Daha doğrusu alternatif evren polislerinin Jet Li’yi kovalamak için kullandığı, bir solucan deliği yeniden hedefleme cihazı. Bu retro görünümlü katlanır cihaz filmdeki nadir güzel şeylerden biriydi.
The Hitchhiker’s Guide to the Galaxy
Her ne kadar The Hitchhiker’s Guide to the Galaxy harika olsa da, serinin 2005 uyarlaması bu listedeki en sıkıcı katlanır ekranlı cihaza sahip. Sadece katlanabilen ekrandan yapılmış bir bilgisayar kitabı. Ancak yine sayılı örnekler arasında olduğu için listeye ekledik. Sayılı diyoruz, çünkü gerçekten de öyle.
Bunun nedeni kısmen tabletlerin ve telefonların kendi başlarına yeterince fütürist fikirler ve cihazlar olmaları. Bunun yanında, bir sonraki vizyonunun öncelikle şeffaf tabletlere ve genellikle holografik ekranlar olarak bilinen hacimsel projeksiyonlara göç ettiği görülüyor. Iron Man 2’de Tony Stark’ın katlanabilir dev bir tablet çıkarmasına gerek yok. Yakındaki bir televizyonu ele geçirmek için şeffaf telefonunu kullanıyor.
Make It So: Interaction Design Lessons from Science Fiction kitabının yazarı Chris Noessel, film yapımcılarının neden katlanabilir yüzeyler yerine şeffaf ekranları tercih edebileceği konusunda birkaç tahminde bulundu. İşte söyledikleri:
- Katlanır bir tablet oluşturması zor: Çok fazla iş var. (Düz, kare ekranlar oluşturmaktan daha fazlası.) Deforme olmuş bir yüzeyi inanılır bir şekilde haritalandırmalı, kamera ve aktör hareketini mükemmel bir şekilde takip etmeli ve tüm bunları ışığı ve gölgeyi inandırıcı bir şekilde yansıtırken yapmalı.
- Anlatı İnanılırlığı: Dünya yaratımcıları, ekranın neden eğri veya katlanır olduğunu cevaplamak zorunda.

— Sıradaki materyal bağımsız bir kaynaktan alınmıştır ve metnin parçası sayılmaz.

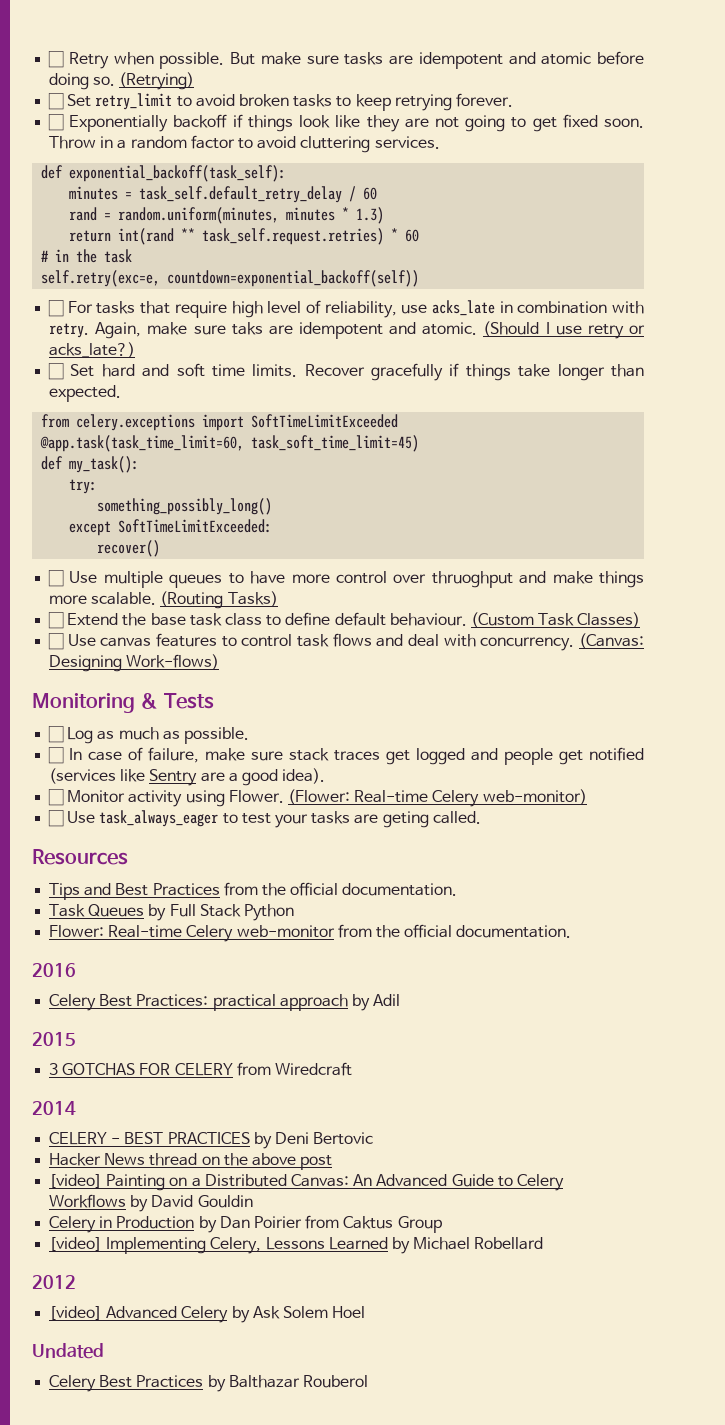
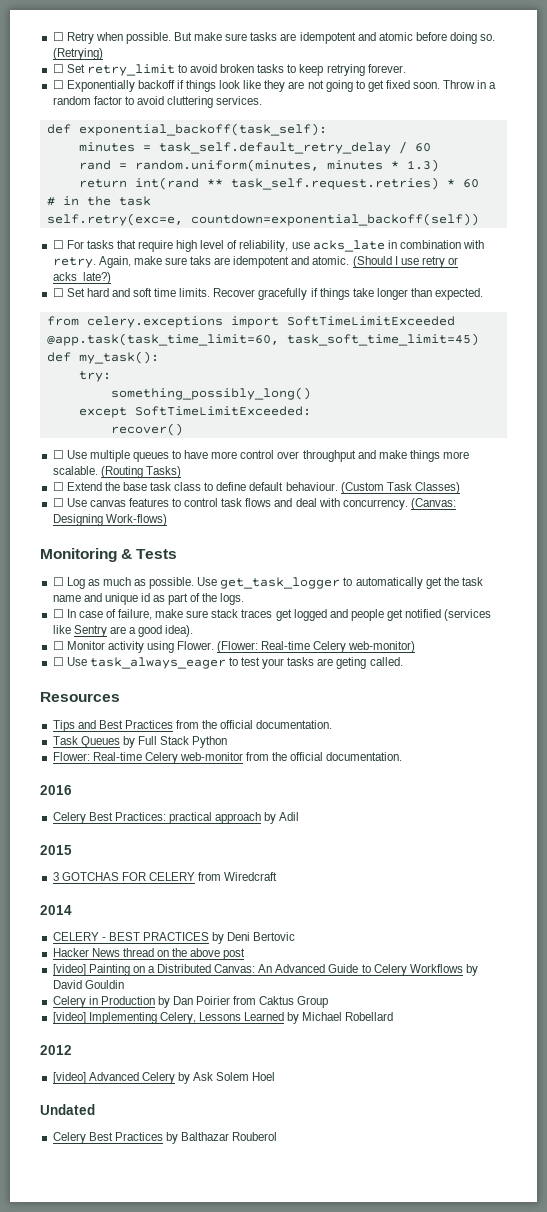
[431,571,513,588] thruoghput -> [302,450,356,462] throughput
(249, 735) none -> [197,577,483,589] [52,593,245,605] Use get_task_logger to automatically get the task name and unique id as part of the logs.

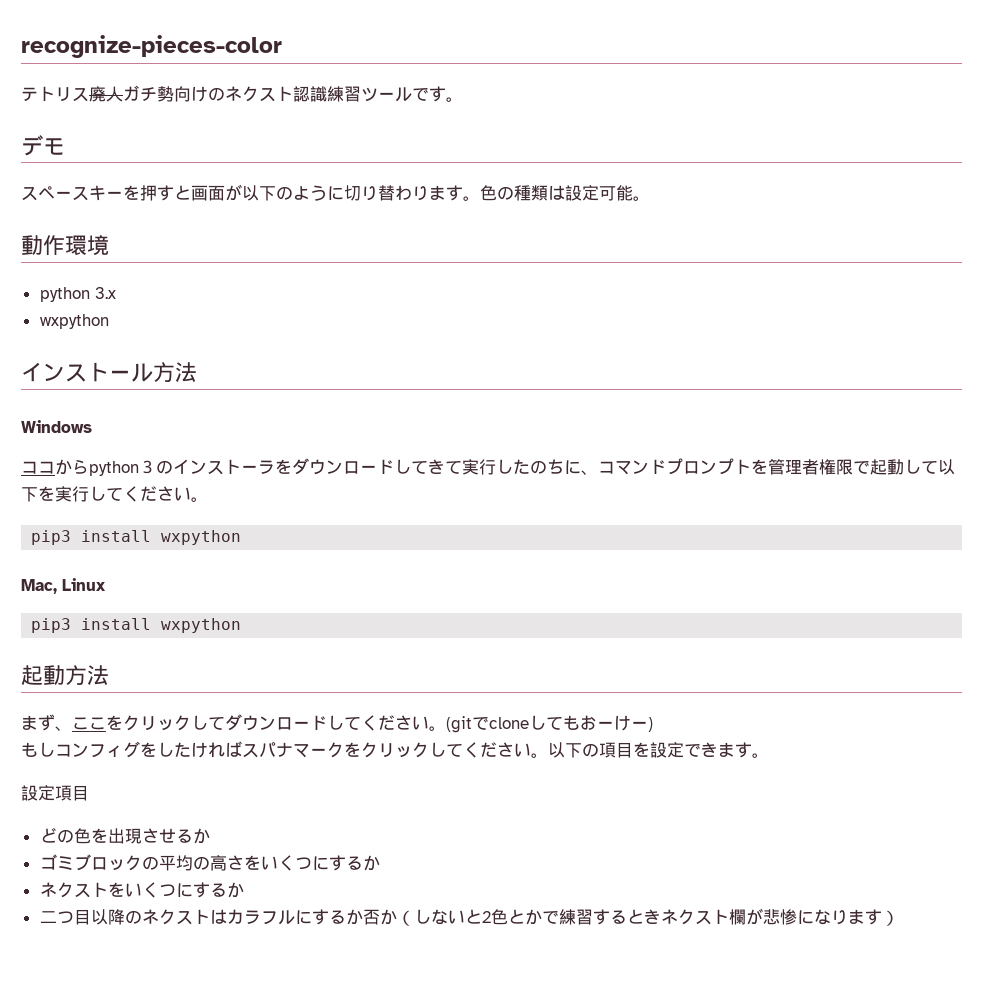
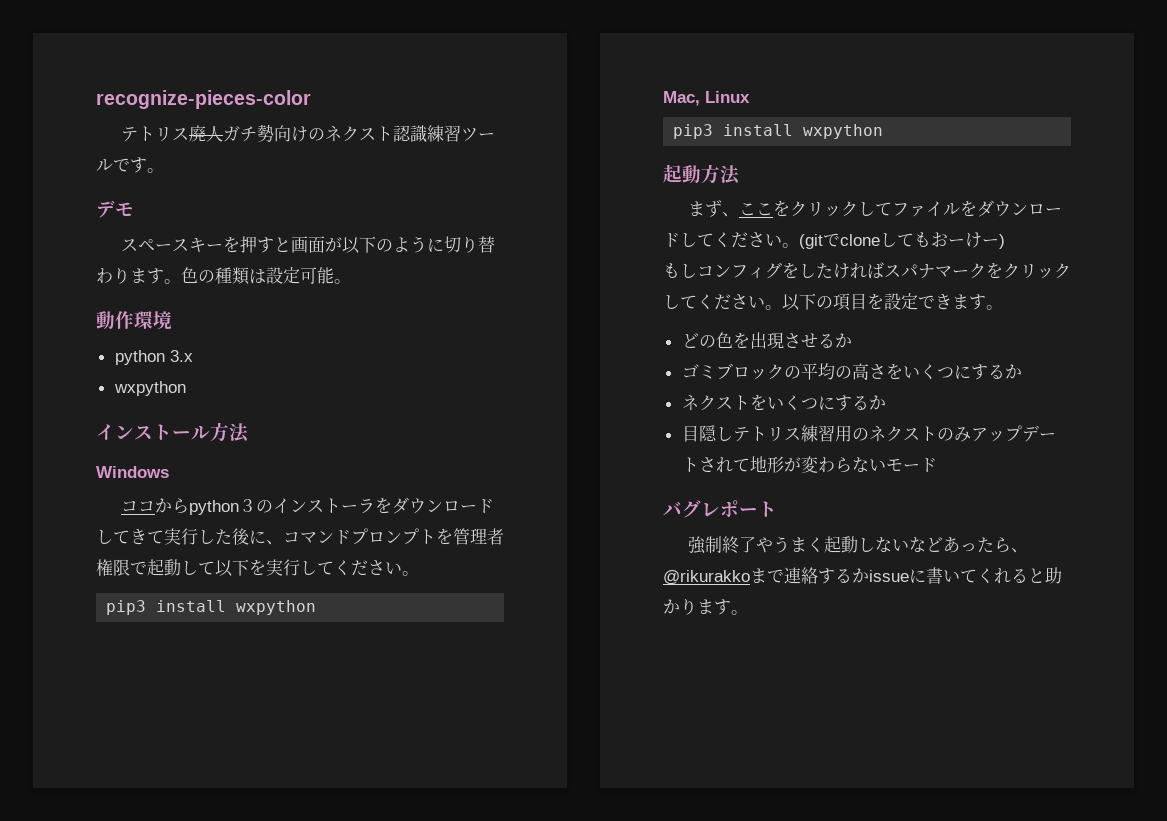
[530,459,564,474] のち -> [232,528,250,545] 後
(225, 723) none -> [892,200,978,217] ファイルを
[21,785,89,801] // 設定項目 -> (1003, 307) none
[39,908,899,926] 二つ目以降のネクストはカラフルにするか否か（しないと2色とかで練習するときネクスト欄が悲惨になります） -> [681,425,1056,442] [681,456,937,473] [663,500,777,518] [688,536,1029,554] [663,567,1062,585] [663,598,748,615] 目隠しテトリス練習用のネクストのみアップデートされて地形が変わらないモード // バグレポート // 強制終了やうまく起動しないなどあったら、@rikurakkoまで連絡するかissueに書いてくれると助かります。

O zaman teknoloji ve onunla ilişkili tüm cihazlar, bu tür şeylerin beklendiği her yerde görünmeli.
- Zor okunabilirlik: Bükülme, metnin bir kısmının önemli ölçüde deforme olduğu anlamına gelir ve bu nedenle iletilmesi amaçlanan herhangi bir bilgi daha zor iletilir.
- Anlatı Getirisi: Özellikle yüksek bütçeli (ve dolayısıyla riskten kaçınan) filmlerde, her yeni teknolojinin ekonomik ve anlatısal bir maliyeti vardır. Anlatı getirisi maliyete değmiyorsa kullanılmaz. Katlanabilen ekranlar yüksek teknolojiyi şeffaf ekranlar veya hacimsel projeksiyonlar kadar göstermeyebilir.
- Bir ekranı ve bir karakterin ekrana tepkisini aynı anda görebileceğiniz çekimler için de söylenecek bir şey var. Şeffaf ekranlar bunun için harika.
Yine de, katlanabilen cihazların gerçekten gelecek mi, yoksa hologramlara dokunana kadar geçici bir durak mı olduğunu merak etmeyi sürdüreceğiz.